Over the past 50 years, the Powell River Historical Museum and Archives has collected, preserved and presented regional history.
“However, like many museums and archives in Canada, our museum has focused primarily on collecting and interpreting the history and perspective of the settlers. The Truth and Reconciliation Commission’s Calls to Action identified museums and archives and their role in colonialism, and noted that “museums have an ethical responsibility to foster national reconciliation, not just telling the story. of the past of a party ”.
The statement said these words, combined with the calls to action, will continue to guide the museum’s work in the community, as well as the museum’s relationship with the Tla’amin Nation and surrounding Indigenous communities.
“Museums have continued to evolve over the years and today many of our museums, including Powell River, recognize that they need to do better. The Powell River Historical Museum and Archives recognizes the need for change and is committed to meeting our responsibility to the people of the Qathet Regional District and the Tla’amin Nation by making this community museum more representative of the local Indigenous narrative and culture. way he informed the provincial and national authorities. story.”
The museum is in the process of making incremental changes, starting with conversations about a name adjustment, the statement said.

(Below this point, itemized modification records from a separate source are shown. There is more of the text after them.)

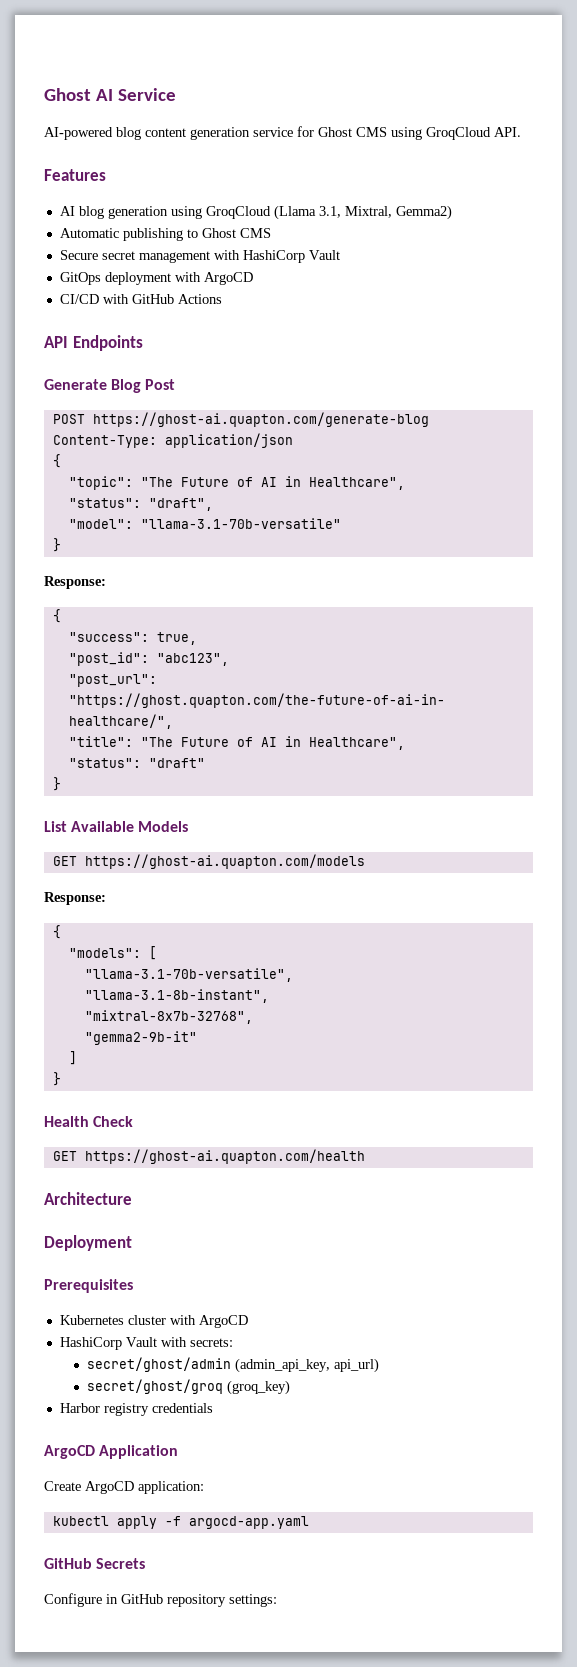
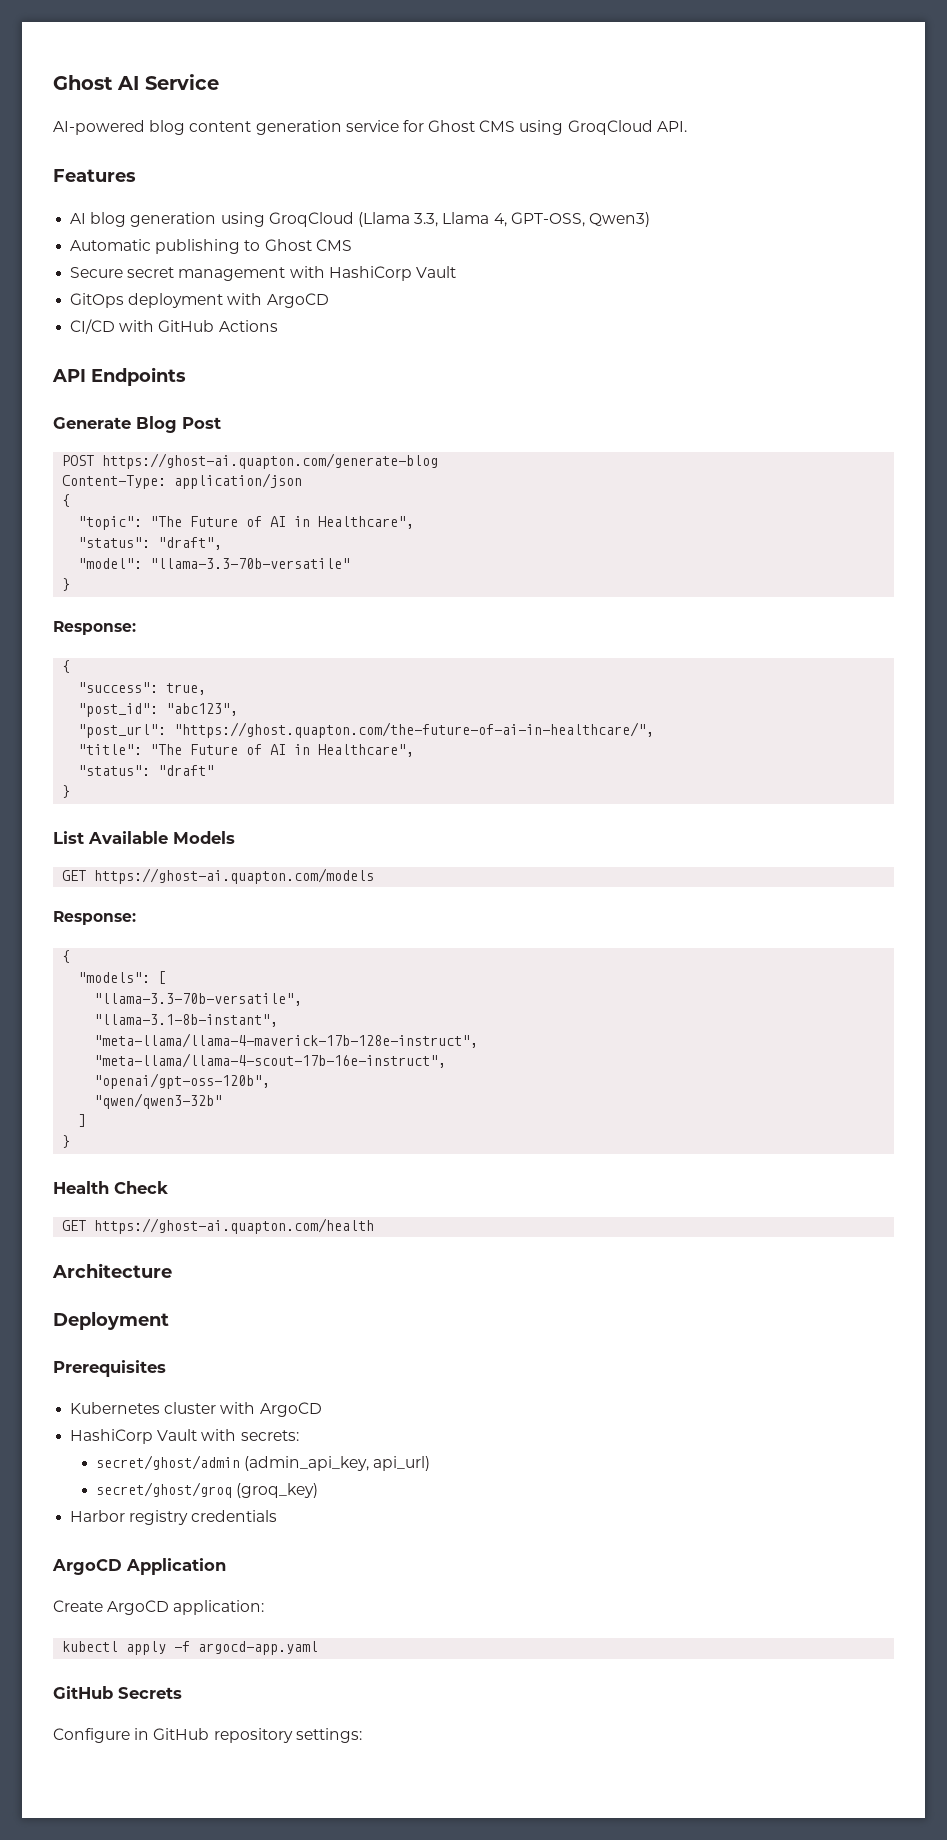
- AI blog generation using GroqCloud (Llama 3.1, Mixtral, Gemma2)
+ AI blog generation using GroqCloud (Llama 3.3, Llama 4, GPT-OSS, Qwen3)
- "model": "llama-3.1-70b-versatile"
+ "model": "llama-3.3-70b-versatile"
- "llama-3.1-70b-versatile",
+ "llama-3.3-70b-versatile",
- "mixtral-8x7b-32768",
- "gemma2-9b-it"
+ "meta-llama/llama-4-maverick-17b-128e-instruct",
+ "meta-llama/llama-4-scout-17b-16e-instruct",
+ "openai/gpt-oss-120b",
+ "qwen/qwen3-32b"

“Not only will these changes more faithfully represent museum practices geographically, but we also believe this is an important step, among many to come, in continuing the tangible process of reconciliation and reconciliation. to accurately tell the story of our region.
“We ask for the patience and understanding of the public during this time. We are also working on a plan to guide our reconciliation efforts and hope to work closely with the community and with the Tla’amin Nation in this regard. The museum looks forward to sharing this plan with the community once it is completed.